--- Information shown ---

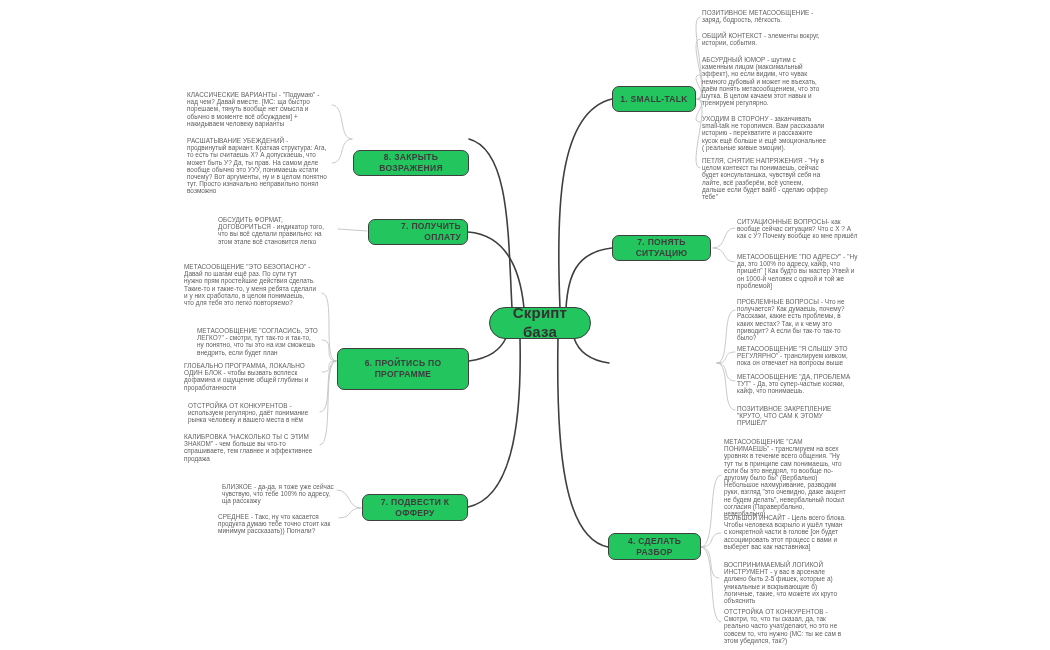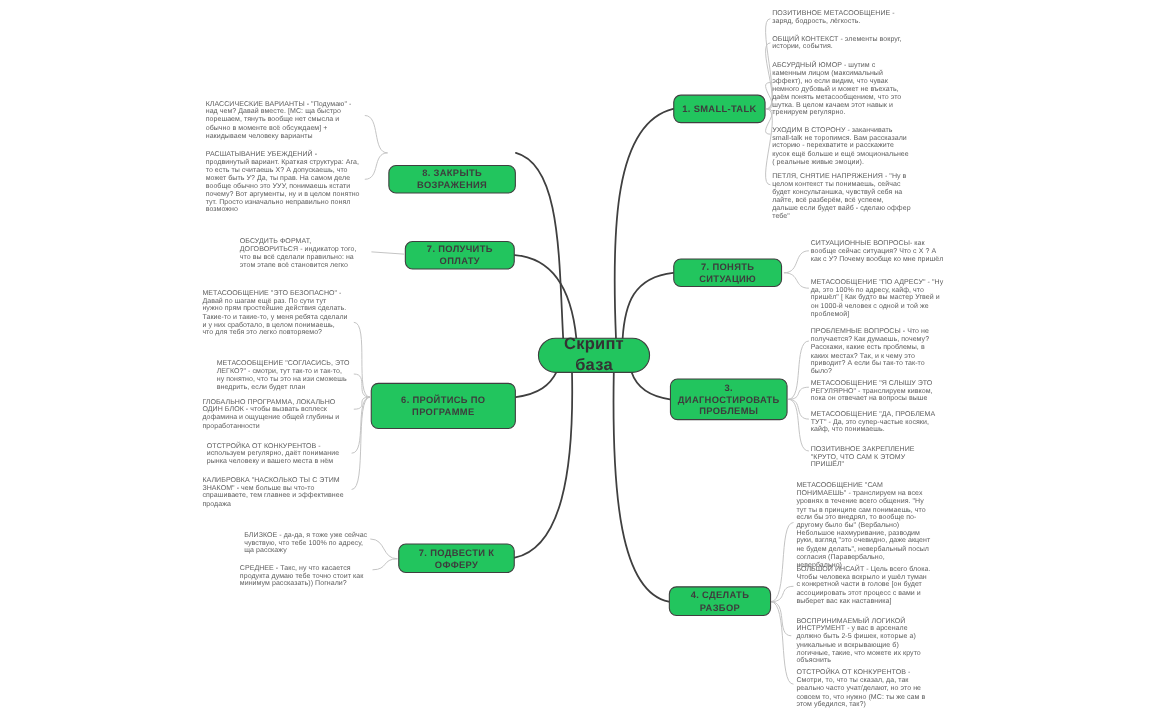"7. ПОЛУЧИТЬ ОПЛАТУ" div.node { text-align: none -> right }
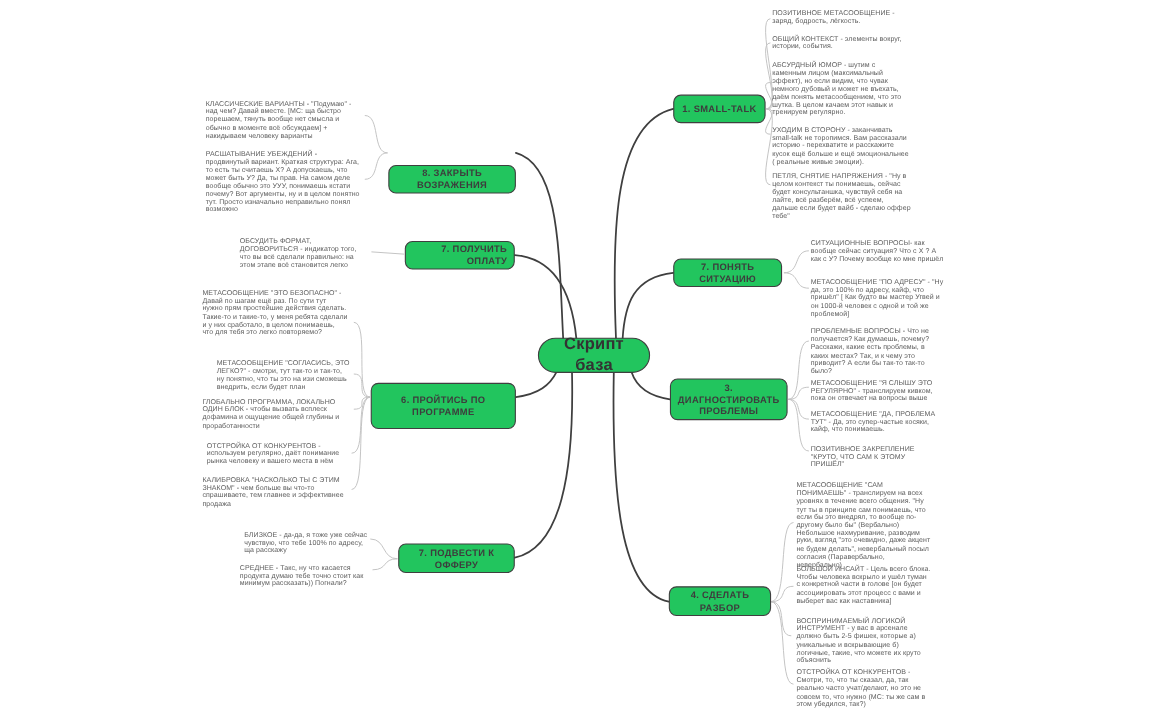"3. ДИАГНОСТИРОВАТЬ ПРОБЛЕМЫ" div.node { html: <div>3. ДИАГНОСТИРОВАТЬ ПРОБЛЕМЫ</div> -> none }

---
--- Information shown ---

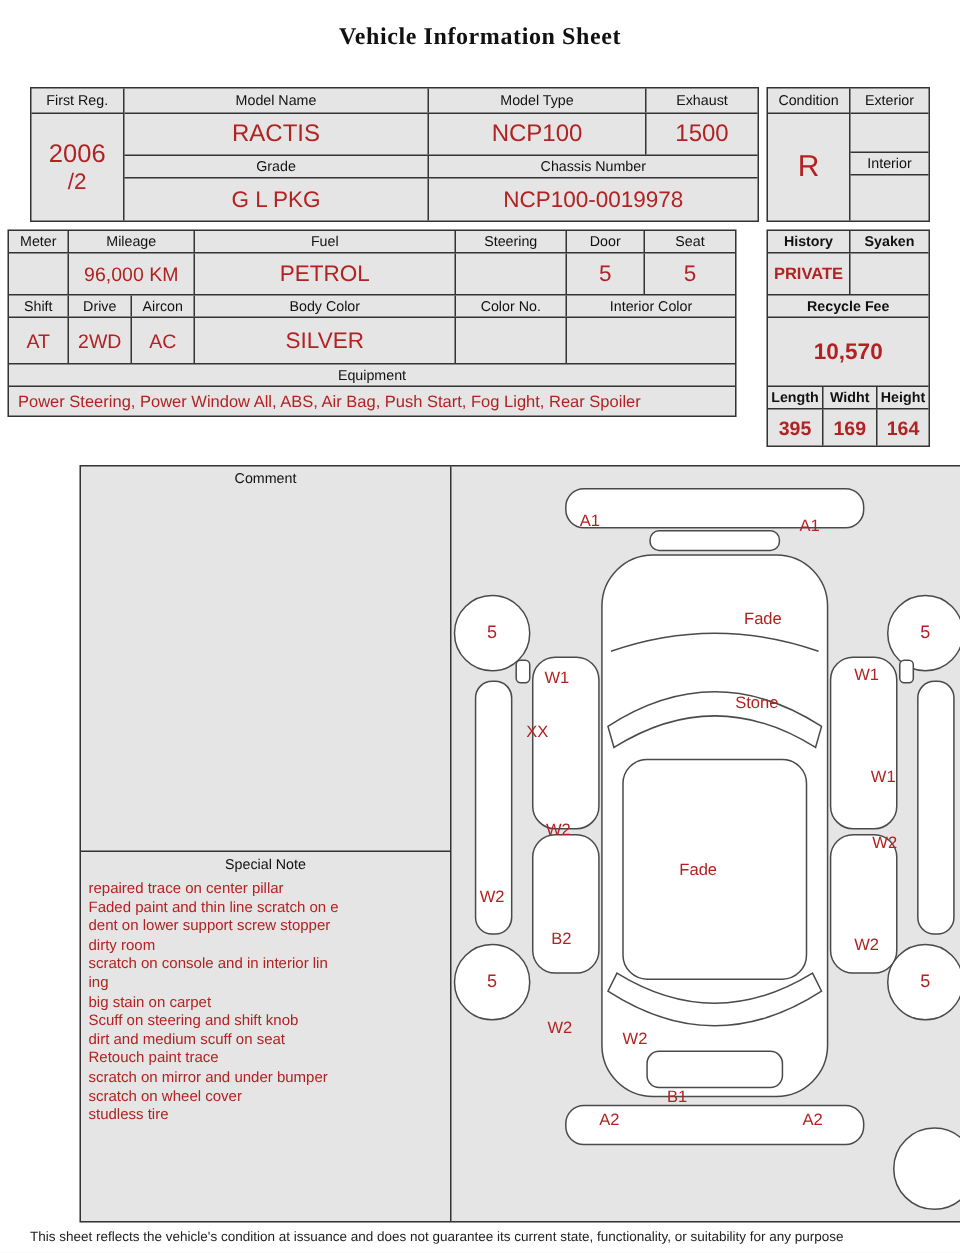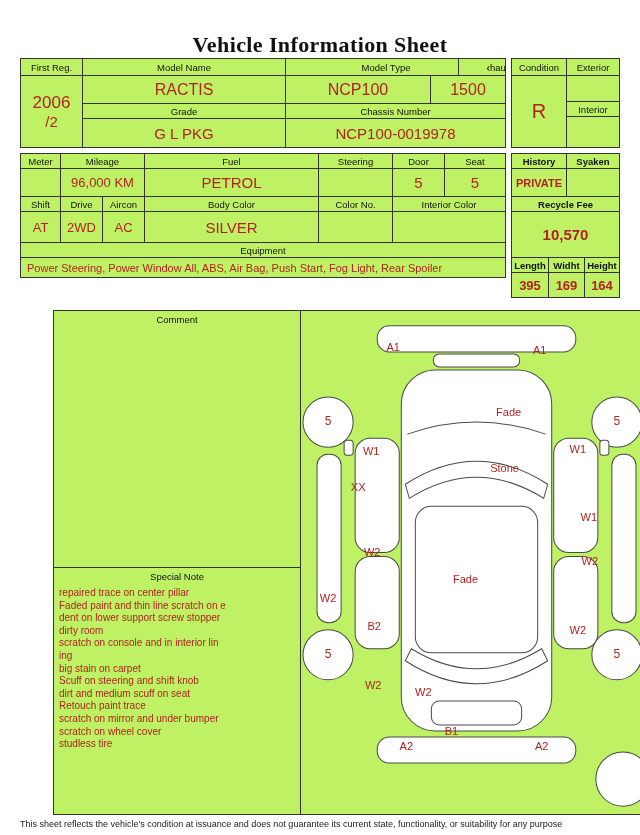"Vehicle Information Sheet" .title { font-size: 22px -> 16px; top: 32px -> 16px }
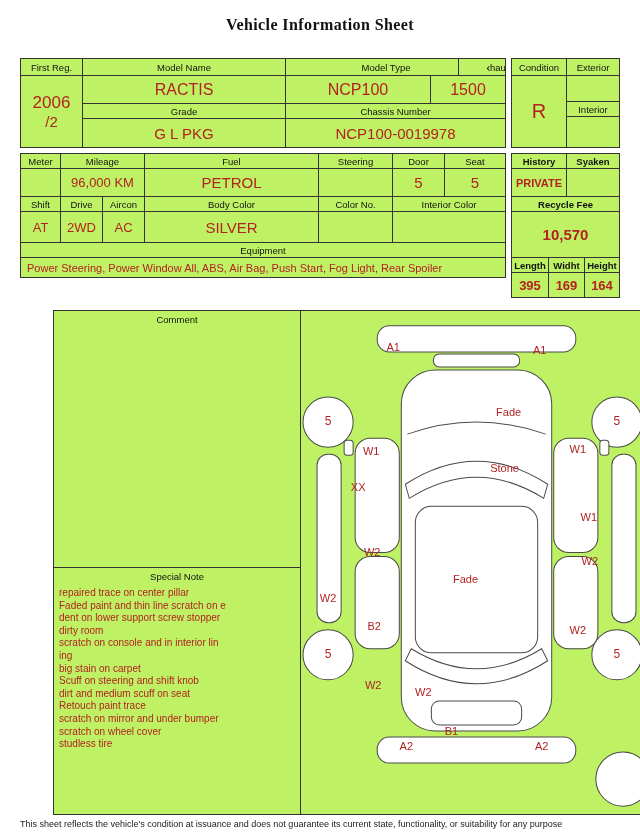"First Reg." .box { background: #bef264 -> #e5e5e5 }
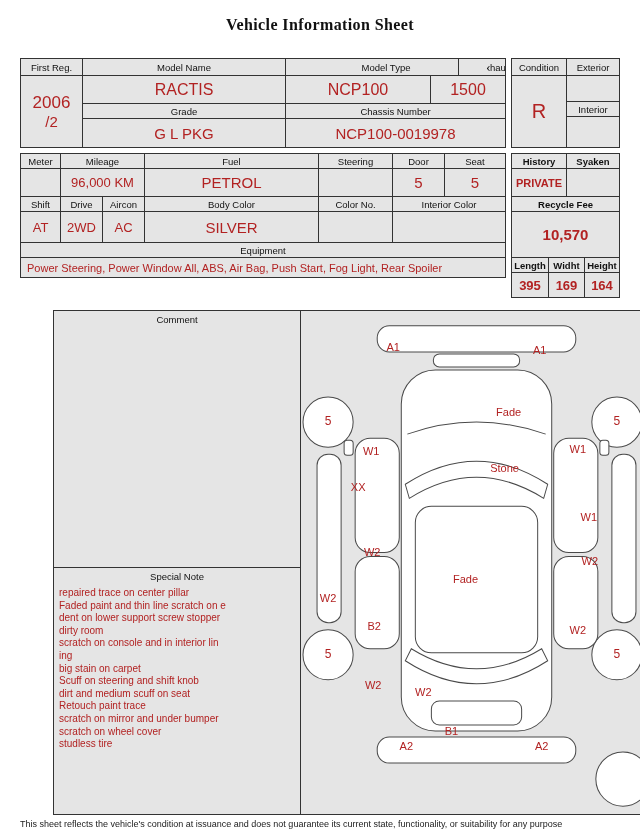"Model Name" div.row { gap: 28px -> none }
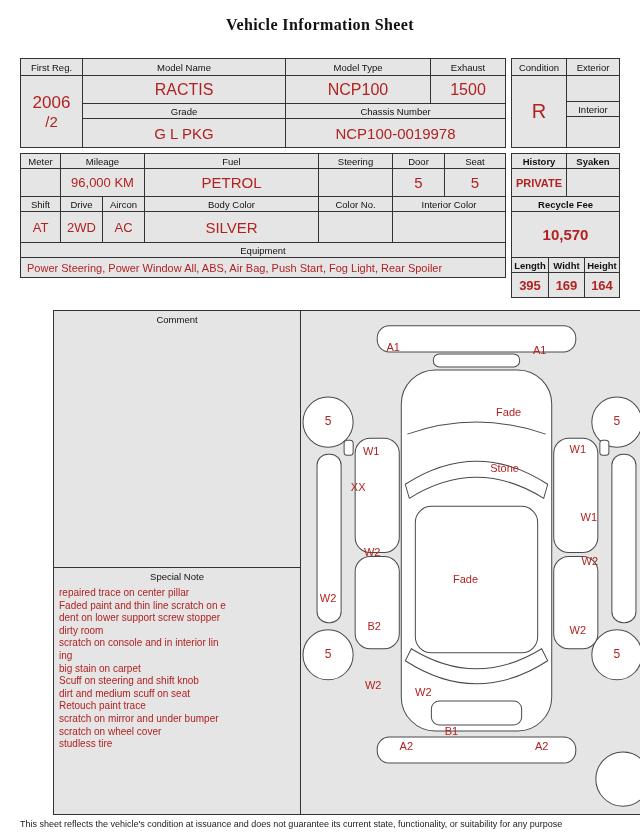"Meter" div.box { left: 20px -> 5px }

---

* Aim of the exercise
Only one stretch of the entries above is needed: the lines from the one containing "text-align: none ->" through the one containing "html: <div>3. ДИАГНОСТИРОВАТЬ". Copy it exactly, without the pictures.

* Task output
"7. ПОЛУЧИТЬ ОПЛАТУ" div.node { text-align: none -> right }
"3. ДИАГНОСТИРОВАТЬ ПРОБЛЕМЫ" div.node { html: <div>3. ДИАГНОСТИРОВАТЬ ПРОБЛЕМЫ</div> -> none }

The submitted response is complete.